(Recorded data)
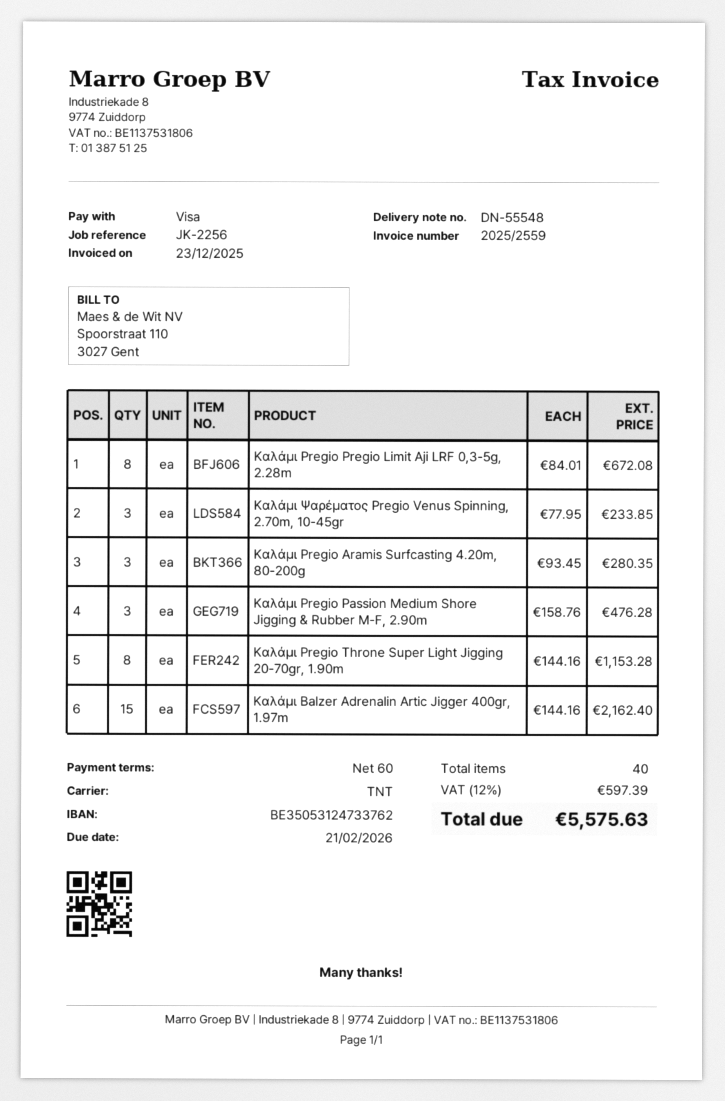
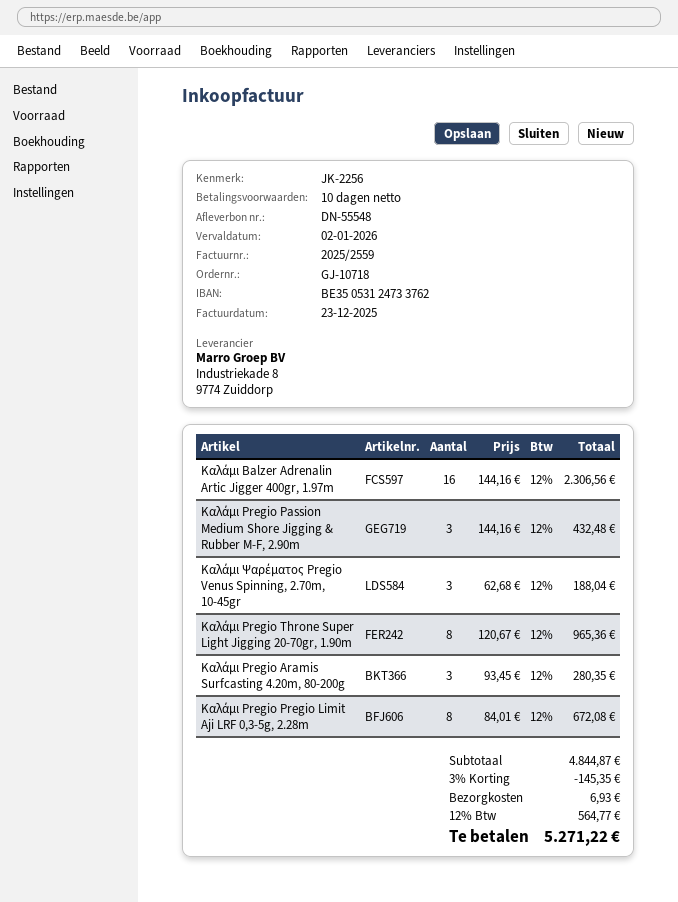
payment terms: 60 days -> 10 days
due date: 2026-02-21 -> 2026-01-02
Καλάμι Ψαρέματος Pregio Venus Spinning, 2.70m, 10-45gr: 3 x 77.95 = 233.85 -> 3 x 62.68 = 188.04
Καλάμι Pregio Passion Medium Shore Jigging & Rubber M-F, 2.90m: 3 x 158.76 = 476.28 -> 3 x 144.16 = 432.48
Καλάμι Pregio Throne Super Light Jigging 20-70gr, 1.90m: 8 x 144.16 = 1153.28 -> 8 x 120.67 = 965.36
Καλάμι Balzer Adrenalin Artic Jigger 400gr, 1.97m: 15 x 144.16 = 2162.40 -> 16 x 144.16 = 2306.56
discount: none -> 3% = 145.35
shipping: none -> 6.93
tax: 12% = 597.39 -> 12% = 564.77
total: 5575.63 -> 5271.22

* **ACTION ITEM**:
Set down every record exactly, without the pictures.

* **RESULT OF THIS EXERCISE**:
payment terms: 60 days -> 10 days
due date: 2026-02-21 -> 2026-01-02
Καλάμι Ψαρέματος Pregio Venus Spinning, 2.70m, 10-45gr: 3 x 77.95 = 233.85 -> 3 x 62.68 = 188.04
Καλάμι Pregio Passion Medium Shore Jigging & Rubber M-F, 2.90m: 3 x 158.76 = 476.28 -> 3 x 144.16 = 432.48
Καλάμι Pregio Throne Super Light Jigging 20-70gr, 1.90m: 8 x 144.16 = 1153.28 -> 8 x 120.67 = 965.36
Καλάμι Balzer Adrenalin Artic Jigger 400gr, 1.97m: 15 x 144.16 = 2162.40 -> 16 x 144.16 = 2306.56
discount: none -> 3% = 145.35
shipping: none -> 6.93
tax: 12% = 597.39 -> 12% = 564.77
total: 5575.63 -> 5271.22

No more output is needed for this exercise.